What the task asks: Look below for lines that hold the string "Plate" and copy each one.

(Content revision data)
Start of Block

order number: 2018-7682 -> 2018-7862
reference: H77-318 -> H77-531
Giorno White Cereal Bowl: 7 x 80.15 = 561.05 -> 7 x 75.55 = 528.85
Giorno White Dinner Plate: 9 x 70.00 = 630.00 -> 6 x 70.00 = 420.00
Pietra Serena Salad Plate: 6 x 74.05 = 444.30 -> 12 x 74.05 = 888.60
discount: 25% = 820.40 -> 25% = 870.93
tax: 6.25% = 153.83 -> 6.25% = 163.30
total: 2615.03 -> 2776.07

End of Block
Start of Block

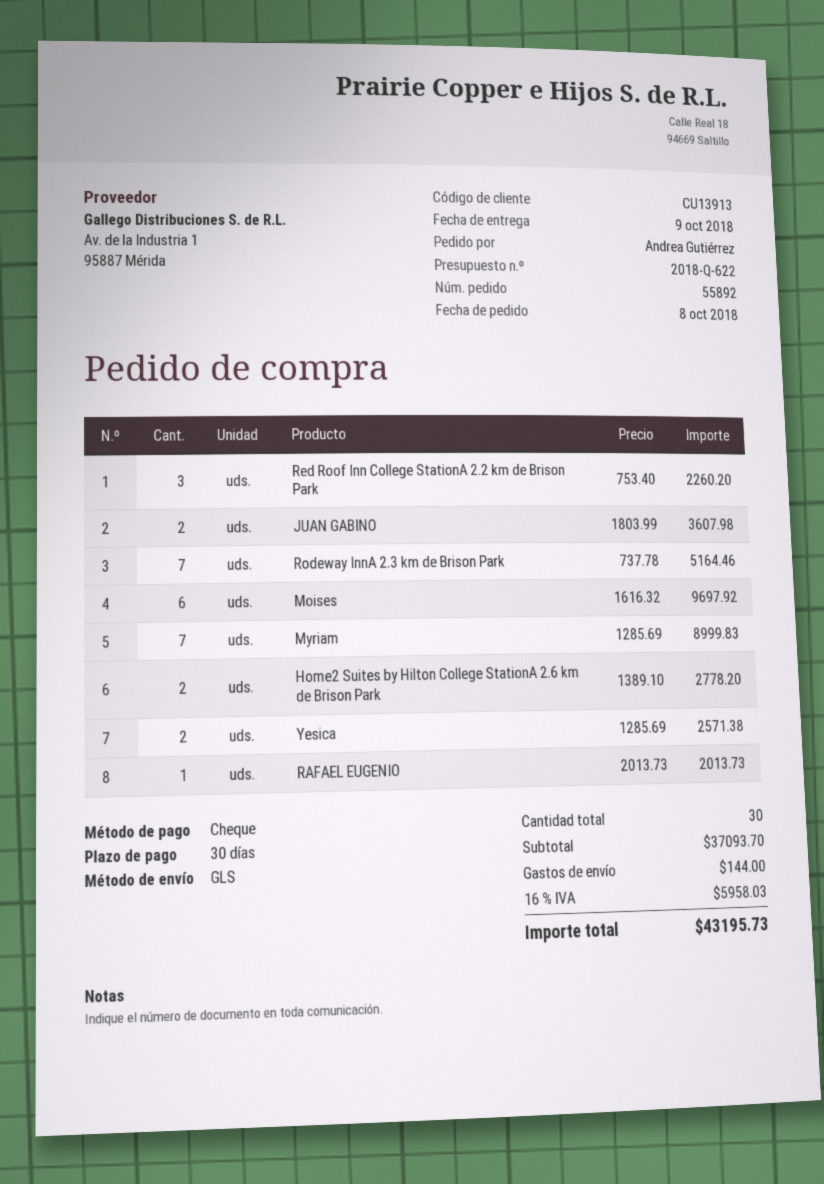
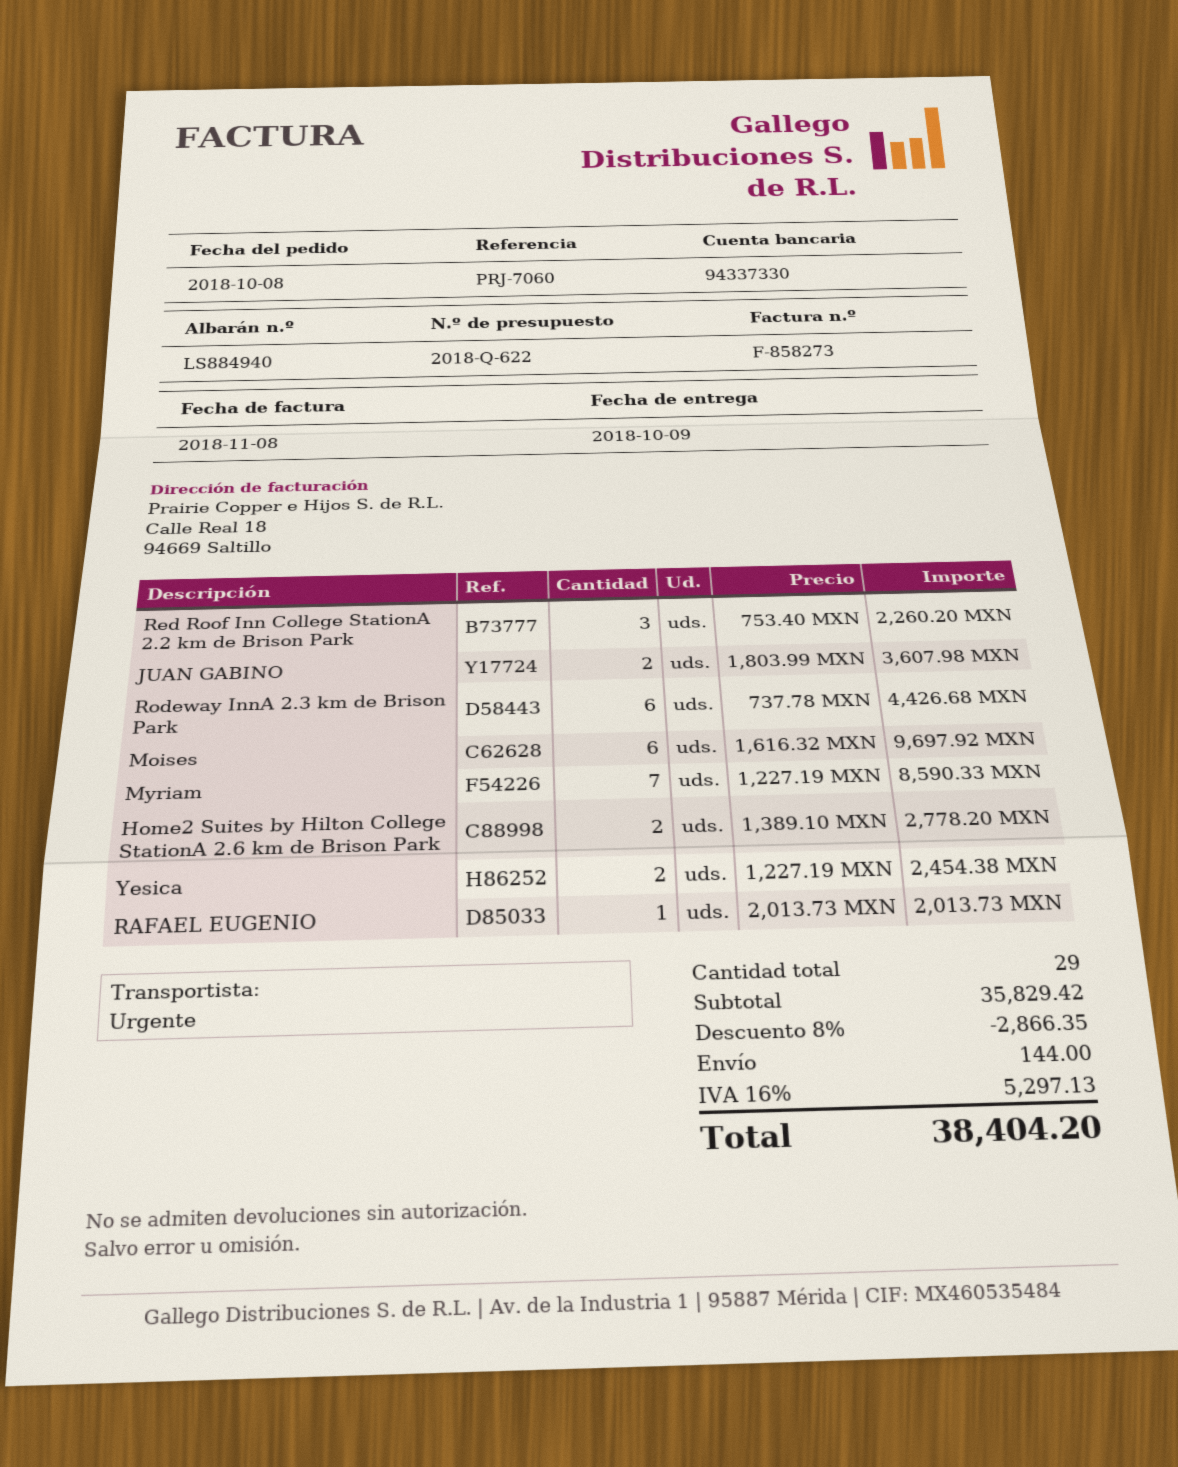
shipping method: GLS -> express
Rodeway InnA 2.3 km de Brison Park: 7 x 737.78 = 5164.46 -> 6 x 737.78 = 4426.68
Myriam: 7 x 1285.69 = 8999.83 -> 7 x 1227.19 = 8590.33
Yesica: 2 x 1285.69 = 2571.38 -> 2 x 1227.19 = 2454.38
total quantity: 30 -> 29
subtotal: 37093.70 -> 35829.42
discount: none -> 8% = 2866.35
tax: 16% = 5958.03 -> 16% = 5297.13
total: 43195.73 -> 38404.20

End of Block
Start of Block

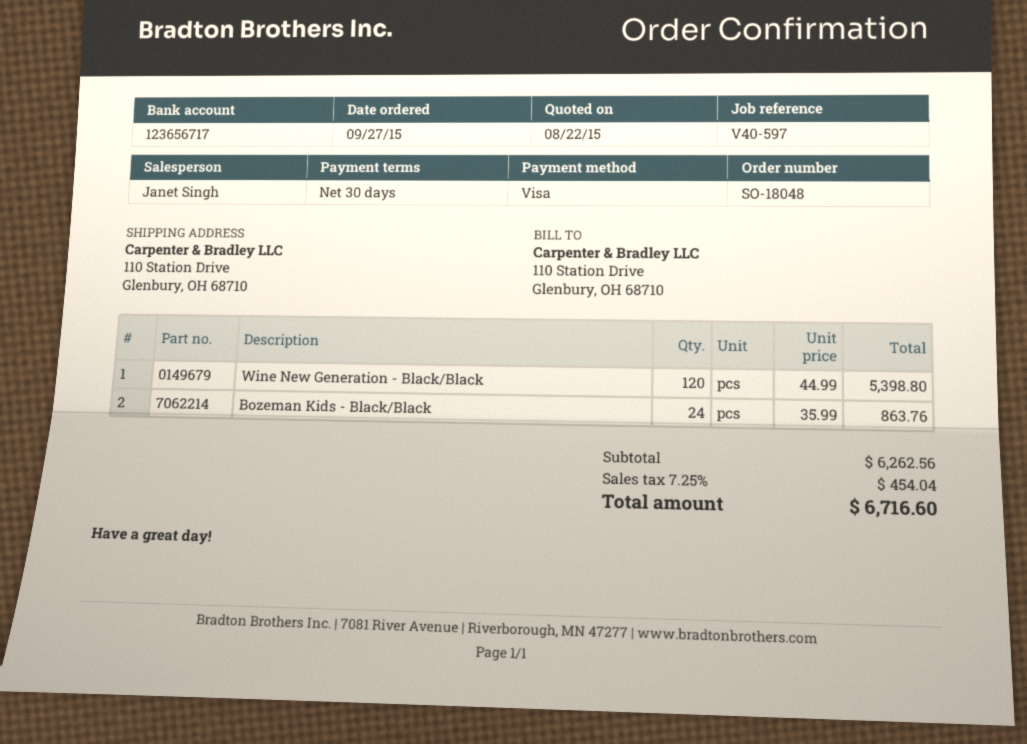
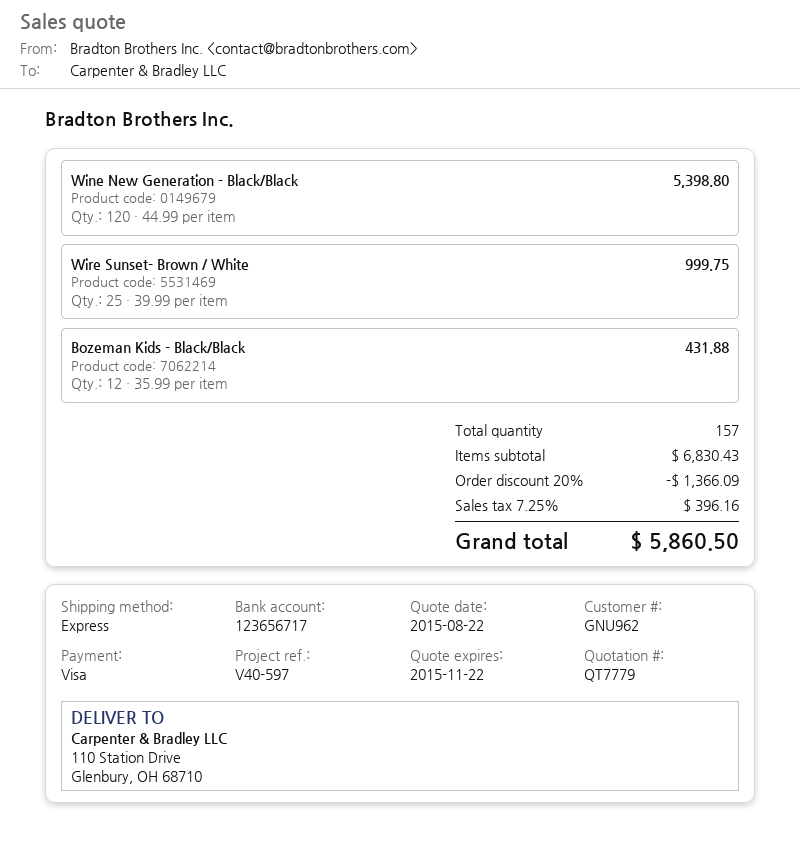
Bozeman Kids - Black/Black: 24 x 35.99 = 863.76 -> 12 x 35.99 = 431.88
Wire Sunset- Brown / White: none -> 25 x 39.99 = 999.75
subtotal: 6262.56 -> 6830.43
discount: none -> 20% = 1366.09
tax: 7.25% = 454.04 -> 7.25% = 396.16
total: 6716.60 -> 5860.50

End of Block

Expected output:
Giorno White Dinner Plate: 9 x 70.00 = 630.00 -> 6 x 70.00 = 420.00
Pietra Serena Salad Plate: 6 x 74.05 = 444.30 -> 12 x 74.05 = 888.60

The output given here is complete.